# Maths Dispute



## Lorem Ipsum (Dec 13, 2008)

I was holding a quiz the other day, and this question came up:



> I walk to school every day. It takes me 20 minutes to do this. On the way home though, I run, and it takes me a quarter of this time. My school is exactly 1km away. On average, how fast am I travelling, in km/h?


Now, I gave the answer as 4.8, worked out by this method:

speed in km/h = distance/speed.

In this case it's 2/25. That's km/minute, so you need to multiply by 60, which is 120/25. That simplifies into 4 4/5, or 4.8.

Yet the other person in the quiz completely disagrees with the answer. He can't prove why, he just says it is wrong.

If somebody could clear this up, it would be much appreciated.


----------



## Seritinajii (Dec 13, 2008)

I'm not really sure, but the 2/25 to 120/25 might not really be right, since that would be multiplying the km you walk by 60, to me doesn't make much sense. I think you should make a proportion, figuring out how many km you could walk in 60 minutes, or one hour - 

2/25 = x/60 - 25x = 120. Bla bla bla, algebra, x equals... 4.8 again. Oh.

I don't know. D:


----------



## Rwr4539 (Dec 13, 2008)

As far as I can tell (my maths mind is fuzzy atm due to tiredness), that's right.
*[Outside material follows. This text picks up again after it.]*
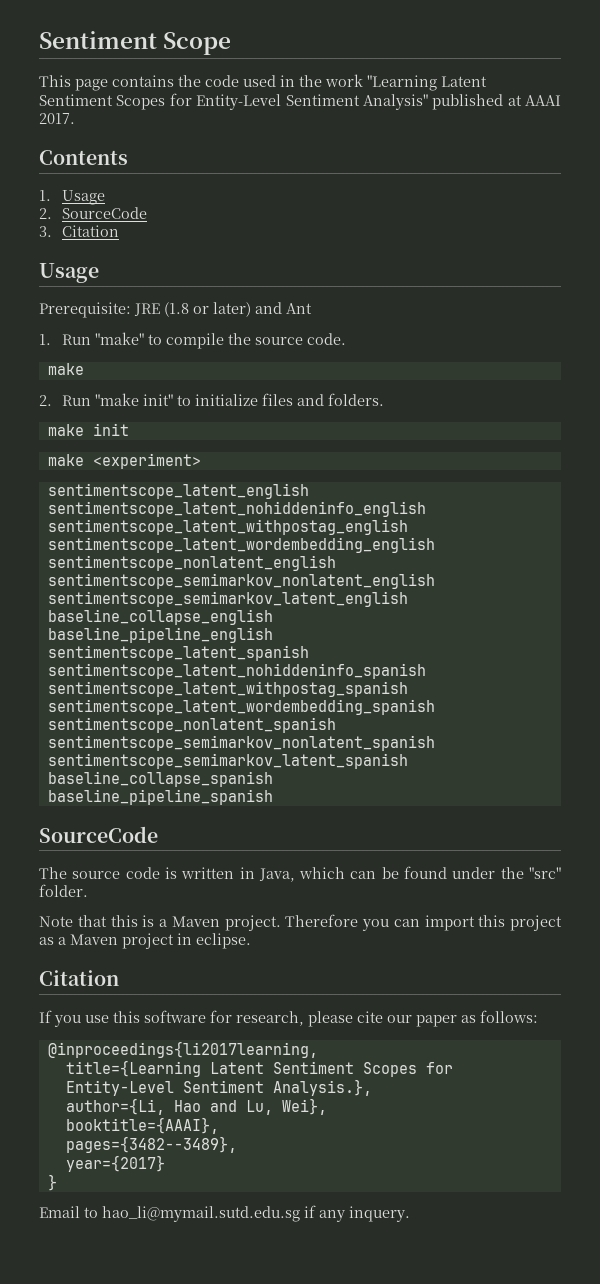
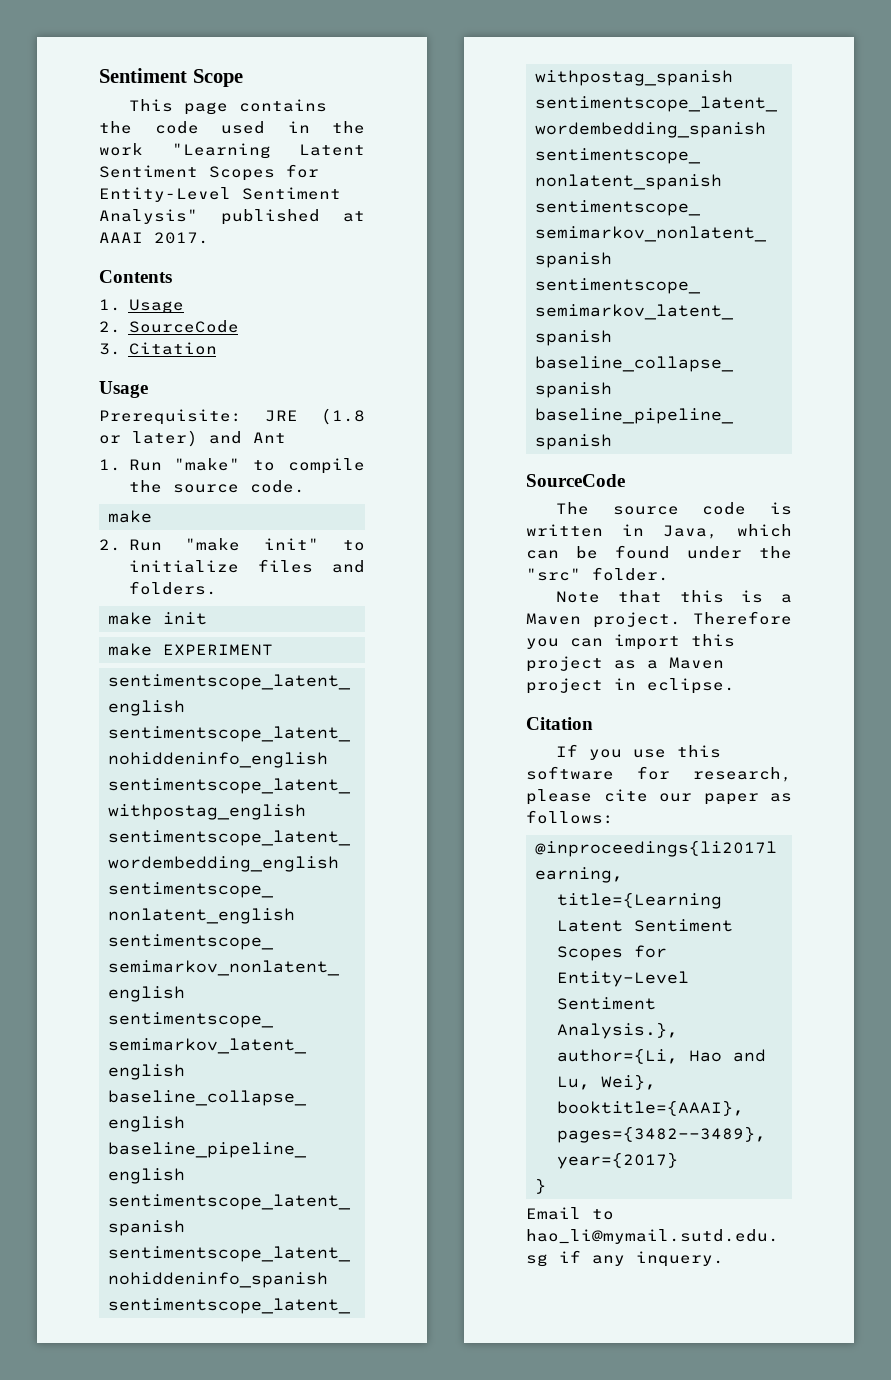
[92,453,201,469] <experiment> -> [163,644,273,656] EXPERIMENT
Tell him he's being stupid next time you see him.


----------



## Lorem Ipsum (Dec 13, 2008)

It's not multiplying the km you walk by 60, because 2/25 is the speed in km/minute; you multiply by 60 to get km/h.


----------



## opaltiger (Dec 13, 2008)

You're definitely right. The trick with this kind of question is usually people forget to take into account the time, and just take the average of the two speeds, but since you specifically have the time given here it's rather easy.


----------



## Lorem Ipsum (Dec 13, 2008)

Well, the dude said this:

"Due to the laws of various motion physics and speed averages, working out averages of speed is a lot more complex than meets the eye, and if any of you have done university level or higher level physics, you would know this. Otherwise, you are not in a position to respond, thank you."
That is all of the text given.